For data on CMV, we consulted a series of cross-sectional surveys drawn
from NHANES collected by the National Center for Health Statistics
(NCHS). The reports utilized here are based on the 2003-2004 wave which
included CMV latency in the population and recognized consequences of
persistent CMV infection on human health [29-31]. We made use of CMV
prevalence data from the Third National Health and Nutrition Examination
Survey (NHANES), 1988–1994. NHANES III was cross-sectional and
stratified to allow for heterogeneity, multistage probability sample of
civilian non-institutionalized U.S. population aged 2 months to 90
years.
To obtain current nationally representative estimates of the prevalence
of CMV in the U.S., we used NHANES III study data (1988-1994) from
Staras et al. [5]. NHANES is a series of cross-sectional
surveys supervised and managed by the National Center for Health
Statistics (NCHS) of the Centers for Disease Control and prevention CDC
[38,39]. Also, we leaned on information and arguments from Bateet al. (Tables 1, 2 and Results section
[33]). The overall age-adjusted prevalence of CMV seropositivity
seems not to have changed significantly in the U.S. for the intervals
1988-1994 and 1999-2004 (Table 1 in [33]).

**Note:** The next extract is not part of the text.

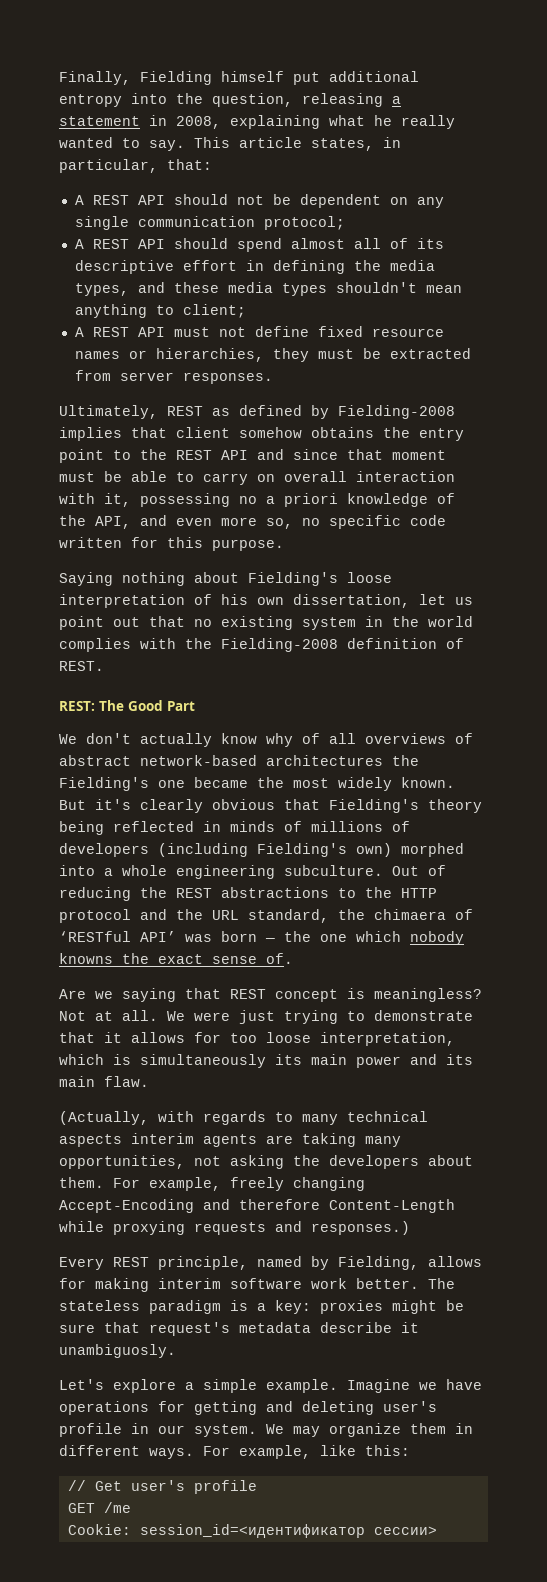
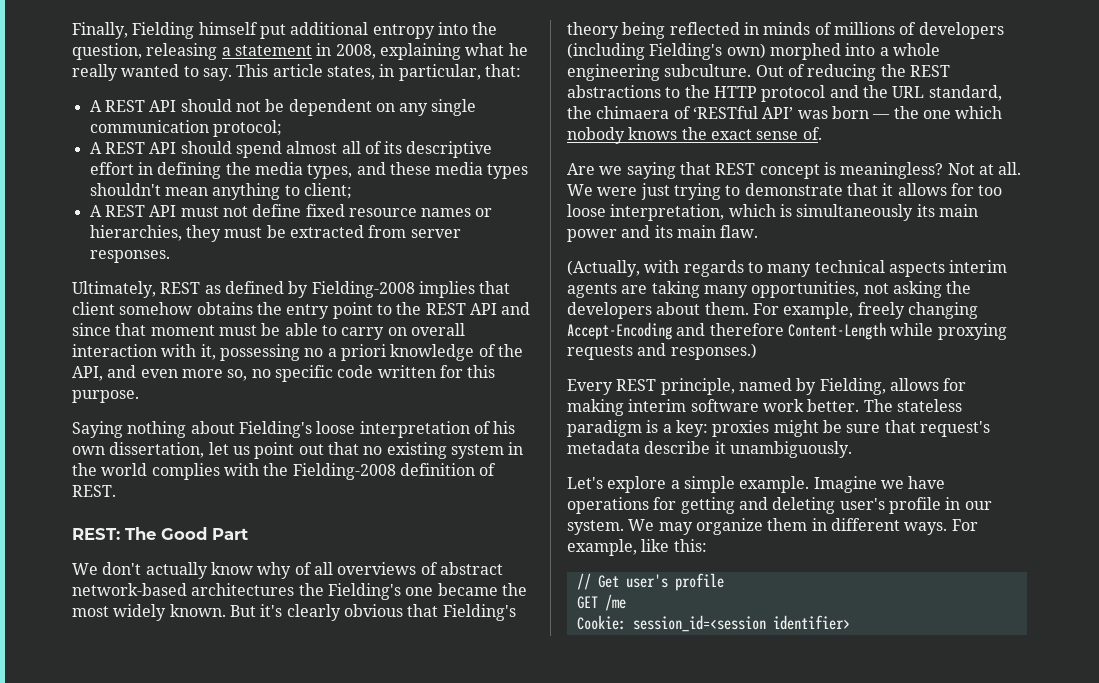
[59,953,113,964] knowns -> [628,127,678,140] knows
[59,1344,176,1358] unambiguosly. -> [729,441,852,458] unambiguously.
[139,1524,437,1538] session_id=<идентификатор сессии> -> [632,615,850,632] session_id=<session identifier>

Also, we used query tools to collect literature related to CMV
seroprevalence and cancer burden in the U.S. and elsewhere through
MEDLINE, PubMed database search engine [terms ’cytomegalovirus’,
‘prevalence’, ‘IgG’, ’race/ethnic’, ‘global burden of cancer’, and their
synonymous expressions]. Initially, we focused on CMV prevalence data
for information regarding sex, race/ethnicity and SES, inversely
concordant with a rate of cancer across geographic domains [13].
We have drawn on data from the primary literature, recognized reports
and authoritative reviews on cancer incidence and CMV seroprevalence
rates published heretofore (Table 1 , [10]). The collection
periods vary, spanning multiple years (see Limitations ). We
entirely relied on systematic reviews and meta-analyses of the
epidemiological burden of CMV in the U.S. extracted from Medline and
LILACS (Latin American and Caribbean Health Sciences Literature (10
October, 2020) [2,32,33].
Statistical analysis. For the analysis of aggregated data
points at the ethnicity level for CMV seropositivity and cancer
incidence, we utilized available descriptive statistics to empirically
determine the significance of correlation. For the CMV seropositivity
variables (proportion p and the number of subjects N ), we
adopted the Bayesian framework with the assumed uniform U(0,1) prior and
binomial Bi(p,N) data distribution yielding a beta Be(p*N+1,
(1-p )N +1) posterior distribution. For the cancer incidence
variables (estimated incidence and the 95% confidence interval (Henleyet al. 2020 [44]) we assumed the maximum likelihood normal
distribution; the Bayesian framework was omitted due to the variable
methodology of incidence calculation and the assumption of a large
number of observed data points. All the variables for all the ethnicity
groups were independently simulated from their distributions 10 000
times under the null hypothesis that the data points are uncorrelated,
and the Pearson coefficient of correlation was calculated each time. The
empirical distribution of the correlation coefficient was estimated from
the data giving the mean and 95% confidence interval. The 2-sided
significance is calculated from the value of 0 and the significance
level of 0.05. The analysis was done with custom scripts and the SciPy
package of the Python programming language. Descriptive statistics,
including frequencies and percentages were used for defining baseline
characteristics of populations. Results are presented as counts,
percentages (in parentheses) or median (interquartile 312 range) and
frequency distributions depending on data type. Data was organized using
Microsoft Excel software 2010 (Microsoft Corporation, Redmond, WA,
U.S.). Spearman’s correlation coefficient (ρ ) served to capture
significance of correlation between variables assessed across the globe.
Based on the method of covariance, it is a preferable method of
measuring the agreement between variables of interest. Also, it provides
information on the direction of the relationship.P <0.05 tested against an artifact of chance.